Een andere methode voor het comprimeren van het poeder wordt isostatisch poeder -compacting genoemd. Deze techniek maakt gebruik van een flexibele vorm die zich in een drukvorm bevindt. Het poeder wordt in de flexibele vorm geplaatst, terwijl een machine vloeistof of gas aan de drukvorm levert. De druk varieert van 15.000 psi tot 40.000 psi. Deze methode vereist geen smeermiddelen wanneer het poeder is verdicht, maar standaard die compacting wel. Nadien wordt het object versterkt door sinteren.

sinteren is een verwarmingsproces dat individuele metaalpoederdeeltjes aan elkaar bindt. Het vindt meestal plaats in een sinterende oven, waar de temperatuur net onder het smeltpunt van het metaal is ingesteld. Deze methode isVaak gebruikt bij de productie van keramiek. Het proces werd gepatenteerd door A. G. Bloxam in 1906, maar er zijn aanwijzingen dat de praktijk van het fuseren van metaalpoeders in vaste objecten zijn oorsprong heeft in de oudheid.

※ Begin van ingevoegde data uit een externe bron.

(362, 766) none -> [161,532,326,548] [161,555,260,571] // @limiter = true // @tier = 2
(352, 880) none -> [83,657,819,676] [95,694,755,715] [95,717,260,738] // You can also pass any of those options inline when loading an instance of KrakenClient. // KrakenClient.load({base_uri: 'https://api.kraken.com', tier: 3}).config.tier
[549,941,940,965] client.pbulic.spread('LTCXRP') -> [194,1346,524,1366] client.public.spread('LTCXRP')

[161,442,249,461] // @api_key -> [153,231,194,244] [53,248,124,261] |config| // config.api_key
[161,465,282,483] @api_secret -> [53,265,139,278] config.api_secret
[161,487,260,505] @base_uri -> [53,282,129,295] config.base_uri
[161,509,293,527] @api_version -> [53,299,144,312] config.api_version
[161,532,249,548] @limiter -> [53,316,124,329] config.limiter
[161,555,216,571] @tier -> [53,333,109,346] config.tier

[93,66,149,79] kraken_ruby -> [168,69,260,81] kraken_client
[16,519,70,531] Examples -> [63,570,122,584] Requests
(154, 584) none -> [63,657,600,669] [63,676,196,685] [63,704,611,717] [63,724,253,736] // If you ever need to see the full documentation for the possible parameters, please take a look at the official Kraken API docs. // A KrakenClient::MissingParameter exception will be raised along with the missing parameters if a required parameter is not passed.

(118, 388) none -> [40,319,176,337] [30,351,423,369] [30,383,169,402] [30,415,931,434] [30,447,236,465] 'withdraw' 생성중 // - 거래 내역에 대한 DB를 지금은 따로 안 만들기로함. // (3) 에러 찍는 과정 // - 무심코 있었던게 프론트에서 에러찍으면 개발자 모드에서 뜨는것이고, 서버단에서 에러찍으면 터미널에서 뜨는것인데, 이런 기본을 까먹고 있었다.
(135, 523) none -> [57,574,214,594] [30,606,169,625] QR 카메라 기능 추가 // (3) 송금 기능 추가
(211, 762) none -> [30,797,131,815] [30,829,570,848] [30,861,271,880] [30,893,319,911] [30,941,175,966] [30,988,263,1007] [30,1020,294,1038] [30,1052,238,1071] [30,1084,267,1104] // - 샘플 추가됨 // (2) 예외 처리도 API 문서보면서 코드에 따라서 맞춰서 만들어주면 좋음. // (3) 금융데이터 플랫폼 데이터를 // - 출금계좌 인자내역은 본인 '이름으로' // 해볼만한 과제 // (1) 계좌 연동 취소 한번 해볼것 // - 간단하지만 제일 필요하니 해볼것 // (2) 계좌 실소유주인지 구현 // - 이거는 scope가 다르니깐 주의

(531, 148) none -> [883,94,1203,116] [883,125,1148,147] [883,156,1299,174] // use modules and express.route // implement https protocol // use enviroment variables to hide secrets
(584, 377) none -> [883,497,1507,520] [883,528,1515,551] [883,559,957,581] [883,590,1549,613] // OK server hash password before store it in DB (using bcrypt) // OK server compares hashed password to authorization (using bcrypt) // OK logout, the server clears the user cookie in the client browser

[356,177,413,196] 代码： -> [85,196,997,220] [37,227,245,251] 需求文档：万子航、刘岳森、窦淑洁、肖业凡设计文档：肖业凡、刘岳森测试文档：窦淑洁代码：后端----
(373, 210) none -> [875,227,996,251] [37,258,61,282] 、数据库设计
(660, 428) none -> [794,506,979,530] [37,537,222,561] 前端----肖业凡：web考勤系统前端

Sommige methoden combineren de poederverdichting en het sinterproces, zoals hete isostatische drukken. Het proces omvat typisch het gebruik van argongas en temperaturen onder druk tussen 900 ° F (480 ° C) en 2250 ° F (1230 ° C). Het poeder is tegelijkertijd verdicht en gesinterd, waardoor tijd en materiaal wordt bespaard. Deze methode produceert ook dunnere wanden en grotere delen in vergelijking met standaardpoedercompressiemethoden.